Ⰶ, Ⰷ, Ⰸ (живете, зело, земля)
На одном из пегасов, ближнем к тебе, любимая, Geliebte, сидит Беранже со шестым священным Марсовом щитом. На дальнем он держит неизвестную статуэтку настолько небывалой яркости, что бабка Коробочка из совершенно другой области, не из Тверской, потирает треснутое стекло в прабабкиных роговицах 1880-х годов и причитает: «Прометей! решительный Прометей!», вот уж каким впечатляющим был третий сын Эмона на летающем коне! Но не бабка и не угол меж Тверцой и Волгой привлекли сюда Беранже. Он знал, что у Тверцы стоит девочка с кувшином и невишнёвой красотой на вкусно пахнущих губах. Он преклонил пред ней колено, два пегаса тоже положили перед ней четыре крыла, подарил ей яркую статуэтку и совершил под её скромные некарие глаза июньскую литургию красоты. Беранже исчезнет, здешние бесы похитят статуэтку, сама девочка вырастет и окажется в Джорджии, где умрёт заражённая червенём или чéрвнем или невишнёвым сифилисом, однако все и всё исчезают и умирает, но вот такие мгновения остаются навсегда…
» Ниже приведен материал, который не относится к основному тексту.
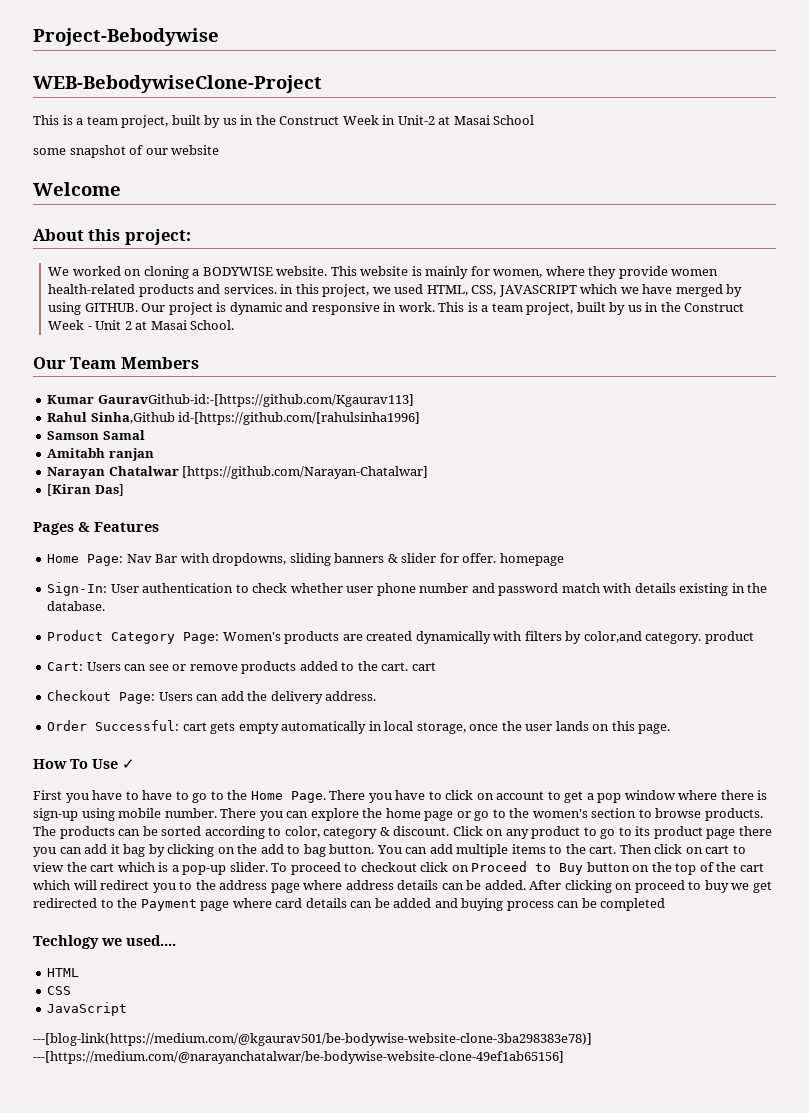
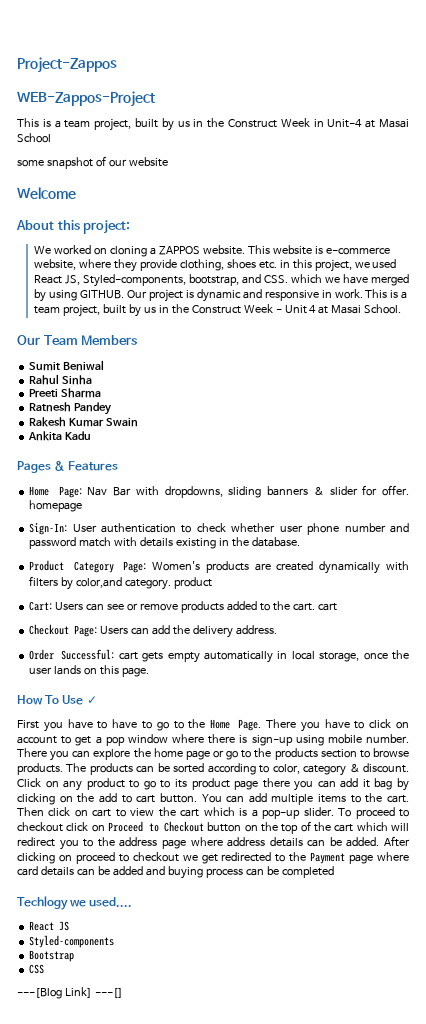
- Project-Bebodywise
- WEB-BebodywiseClone-Project
+ Project-Zappos
+ WEB-Zappos-Project
- This is a team project, built by us in the Construct Week in Unit-2 at Masai School
+ This is a team project, built by us in the Construct Week in Unit-4 at Masai School
- We worked on cloning a BODYWISE website.
+ We worked on cloning a ZAPPOS website.
- This website is mainly for women, where they provide women health-related products and services. in this project, we used HTML, CSS, JAVASCRIPT which we have merged by using GITHUB.
+ This website is e-commerce website, where they provide clothing, shoes etc. in this project, we used React JS, Styled-components, bootstrap, and CSS. which we have merged by using GITHUB.
- This is a team project, built by us in the Construct Week - Unit 2 at Masai School.
+ This is a team project, built by us in the Construct Week - Unit 4 at Masai School.
- Kumar GauravGithub-id:-[https://github.com/Kgaurav113]
+ Sumit Beniwal
- Rahul Sinha,Github id-[https://github.com/[rahulsinha1996]
- Samson Samal
- Amitabh ranjan
- Narayan Chatalwar [https://github.com/Narayan-Chatalwar]
- [Kiran Das]
+ Rahul Sinha
+ Preeti Sharma
+ Ratnesh Pandey
+ Rakesh Kumar Swain
+ Ankita Kadu
- There you can explore the home page or go to the women's section to browse products.
+ There you can explore the home page or go to the products section to browse products.
- Click on any product to go to its product page there you can add it bag by clicking on the add to bag button.
+ Click on any product to go to its product page there you can add it bag by clicking on the add to cart button.
- To proceed to checkout click on Proceed to Buy button on the top of the cart which will redirect you to the address page where address details can be added.
+ To proceed to checkout click on Proceed to Checkout button on the top of the cart which will redirect you to the address page where address details can be added.
- After clicking on proceed to buy we get redirected to the Payment page where card details can be added and buying process can be completed
+ After clicking on proceed to checkout we get redirected to the Payment page where card details can be added and buying process can be completed
- HTML
+ React JS
+ Styled-components
+ Bootstrap
  CSS
- JavaScript
- ---[blog-link(https://medium.com/@kgaurav501/be-bodywise-website-clone-3ba298383e78)] ---[https://medium.com/@narayanchatalwar/be-bodywise-website-clone-49ef1ab65156]
+ ---[Blog Link] ---[]

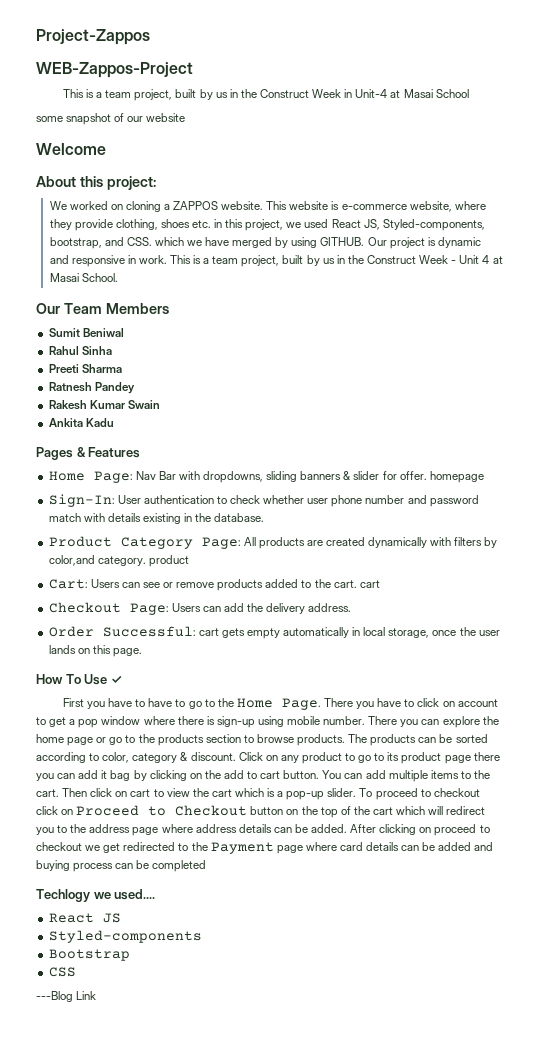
- Product Category Page: Women's products are created dynamically with filters by color,and category. product
+ Product Category Page: All products are created dynamically with filters by color,and category. product
- ---[Blog Link] ---[]
+ ---Blog Link

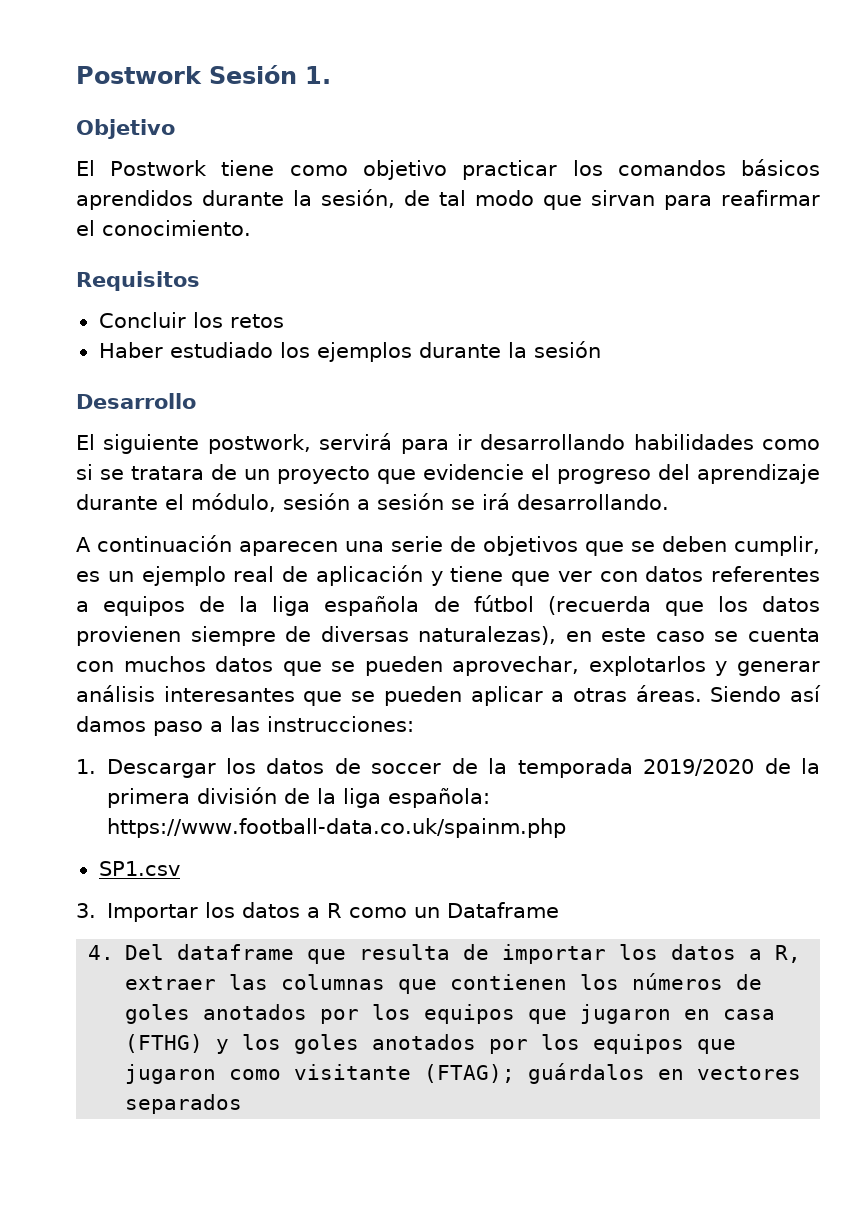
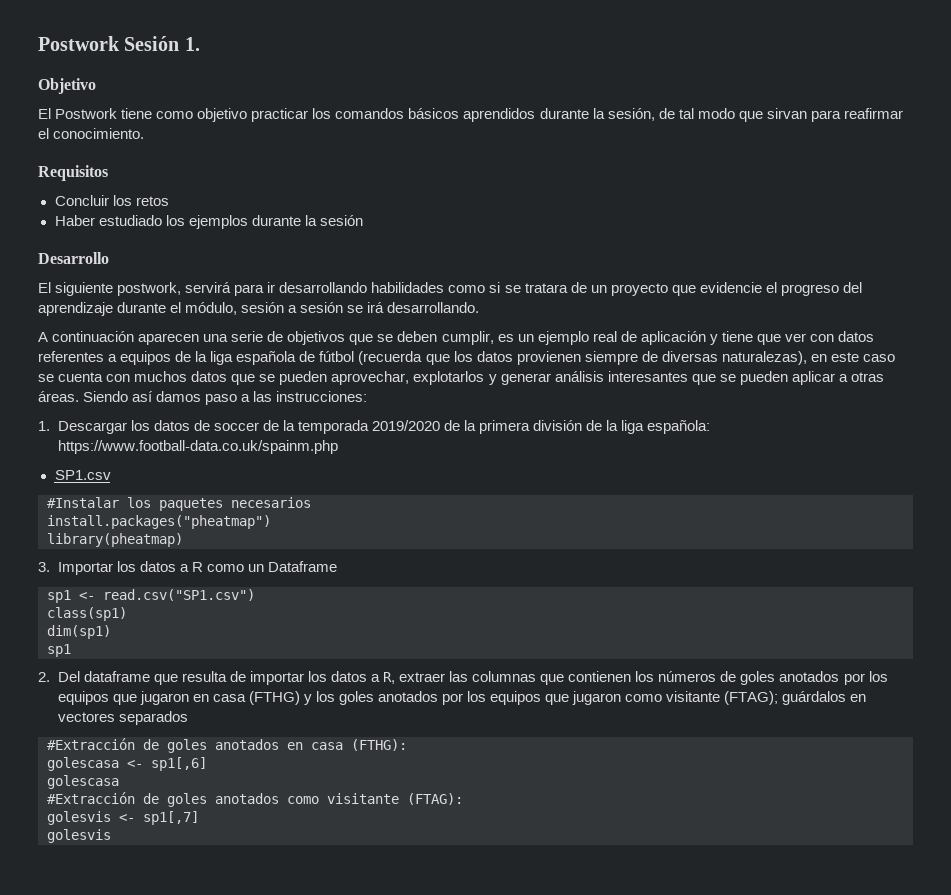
+ #Instalar los paquetes necesarios
+ install.packages("pheatmap")
+ library(pheatmap)
- 4. Del dataframe que resulta de importar los datos a R, extraer las columnas que contienen los números de goles anotados por los equipos que jugaron en casa (FTHG) y los goles anotados por los equipos que jugaron como visitante (FTAG); guárdalos en vectores separados
+ sp1 <- read.csv("SP1.csv")
+ class(sp1)
+ dim(sp1)
+ sp1
+ 2. Del dataframe que resulta de importar los datos a R, extraer las columnas que contienen los números de goles anotados por los equipos que jugaron en casa (FTHG) y los goles anotados por los equipos que jugaron como visitante (FTAG); guárdalos en vectores separados
+ #Extracción de goles anotados en casa (FTHG):
+ golescasa <- sp1[,6]
+ golescasa
+ #Extracción de goles anotados como visitante (FTAG):
+ golesvis <- sp1[,7]
+ golesvis

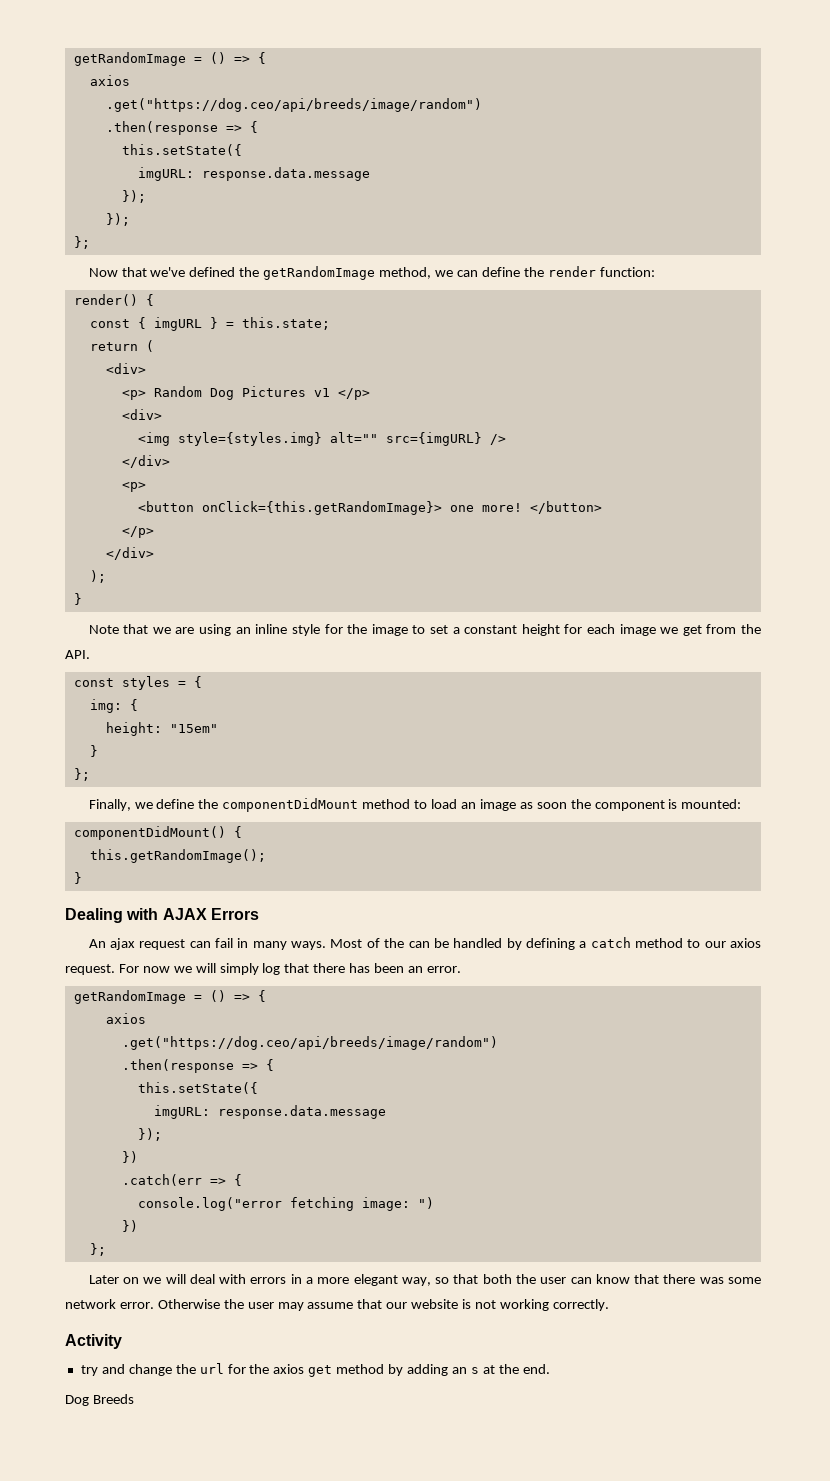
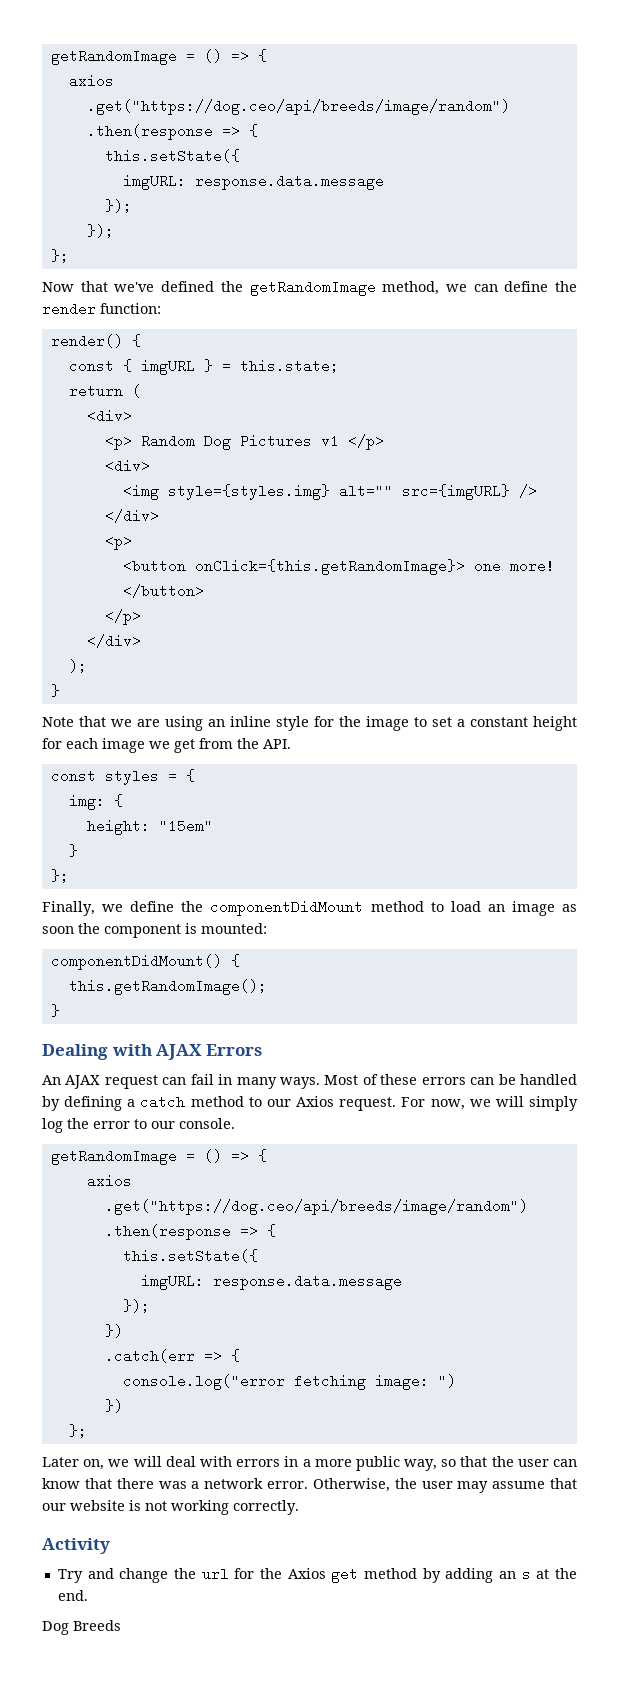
- An ajax request can fail in many ways.
+ An AJAX request can fail in many ways.
- Most of the can be handled by defining a catch method to our axios request.
+ Most of these errors can be handled by defining a catch method to our Axios request.
- For now we will simply log that there has been an error.
+ For now, we will simply log the error to our console.
- Later on we will deal with errors in a more elegant way, so that both the user can know that there was some network error.
+ Later on, we will deal with errors in a more public way, so that the user can know that there was a network error.
- Otherwise the user may assume that our website is not working correctly.
+ Otherwise, the user may assume that our website is not working correctly.
- try and change the url for the axios get method by adding an s at the end.
+ Try and change the url for the Axios get method by adding an s at the end.

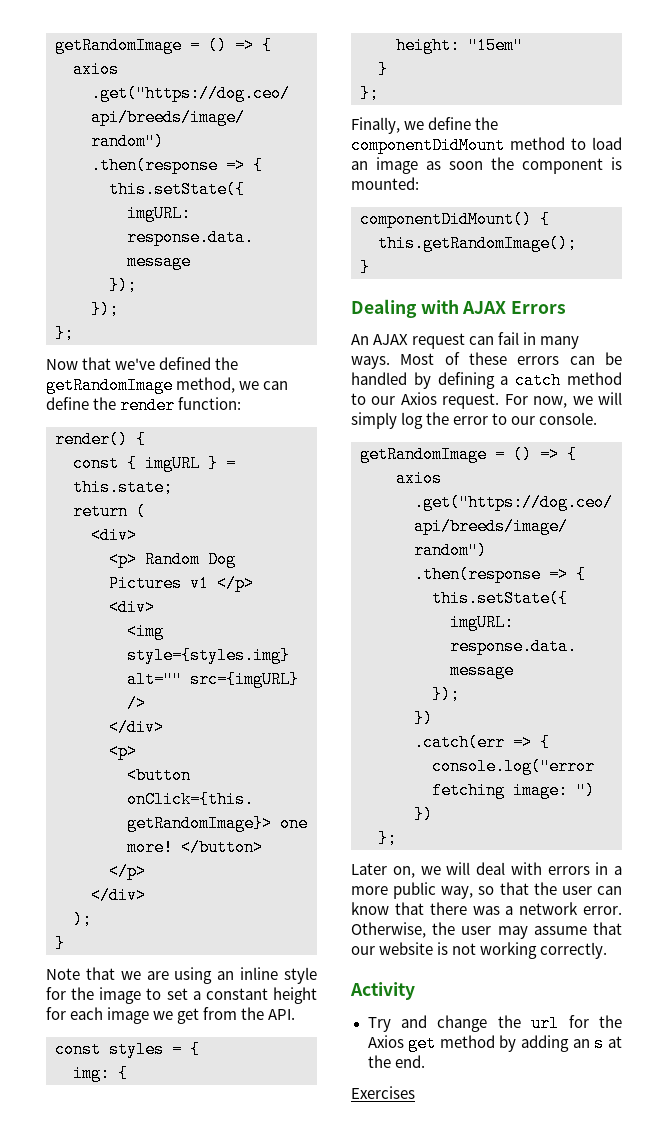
- Dog Breeds
+ Exercises

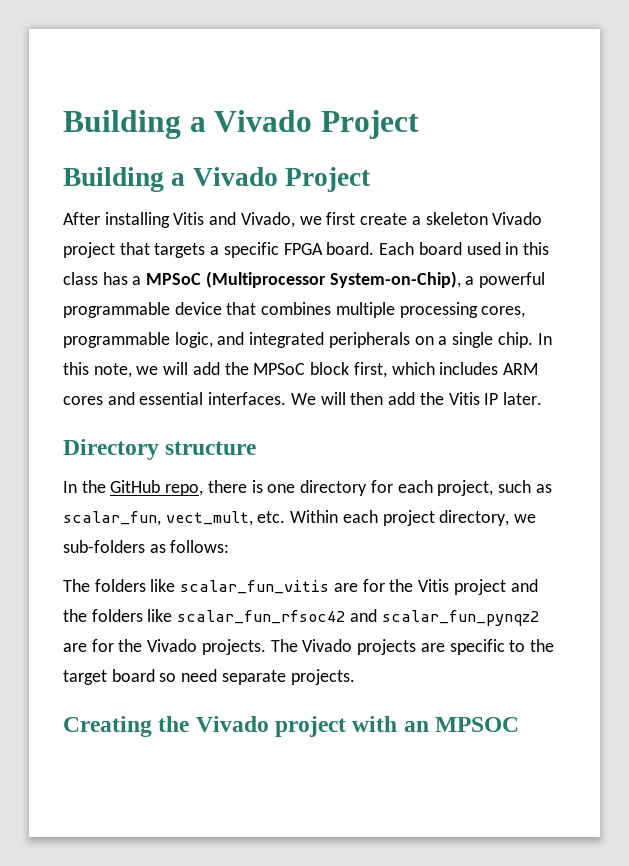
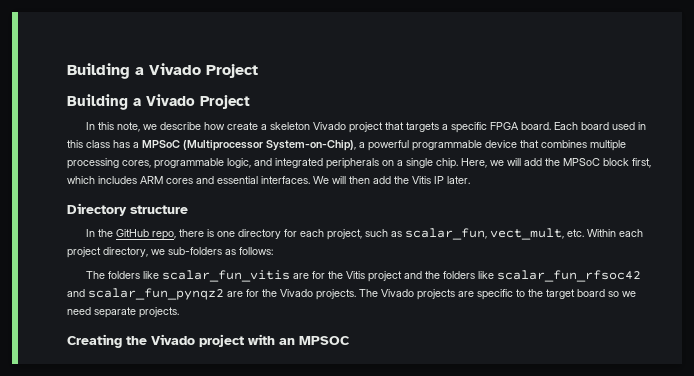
- After installing Vitis and Vivado, we first create a skeleton Vivado project that targets a specific FPGA board.
+ In this note, we describe how create a skeleton Vivado project that targets a specific FPGA board.
- In this note, we will add the MPSoC block first, which includes ARM cores and essential interfaces.
+ Here, we will add the MPSoC block first, which includes ARM cores and essential interfaces.
- The Vivado projects are specific to the target board so need separate projects.
+ The Vivado projects are specific to the target board so we need separate projects.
В нашем храме третий посетитель. Сквозь заросли французского райграса в святилище пробрался ободранный художник. Он преодолел все внутренние противоречивия, принял теневые стороны, насылæмые ему злыми дэвами, осознал их и по-гегелевски снял и этим, пожалуй, только усилил свои врождённые способности к обучению и науке. Он хромал, как норвежский пастор, опирался на копьё и из его походной сумки явственно воняло солёной треской из Бергена. Я немного напрягся, так как, по-мœму, он меня убивал, и потому никак не стал прекословить его неследованию правилам храма. Но художник, вопреки моим опасениям, повёл себя достойно, как невинный маг со знаком минус. Он положил копьё на скатерть, немного насладился танцем персиянки, послушал её пение и стал пытаться объяснять ламедвовнику-воину философию языка, ибо так вышло, что художник и сам был седьмым ламедвовником, хромым и ещё не одноглазым (или уже) поэтом с мёдом птицы.
– Что в мире… Что в мире…
– Сегодня 14-е июня, не забудьте, комиссар!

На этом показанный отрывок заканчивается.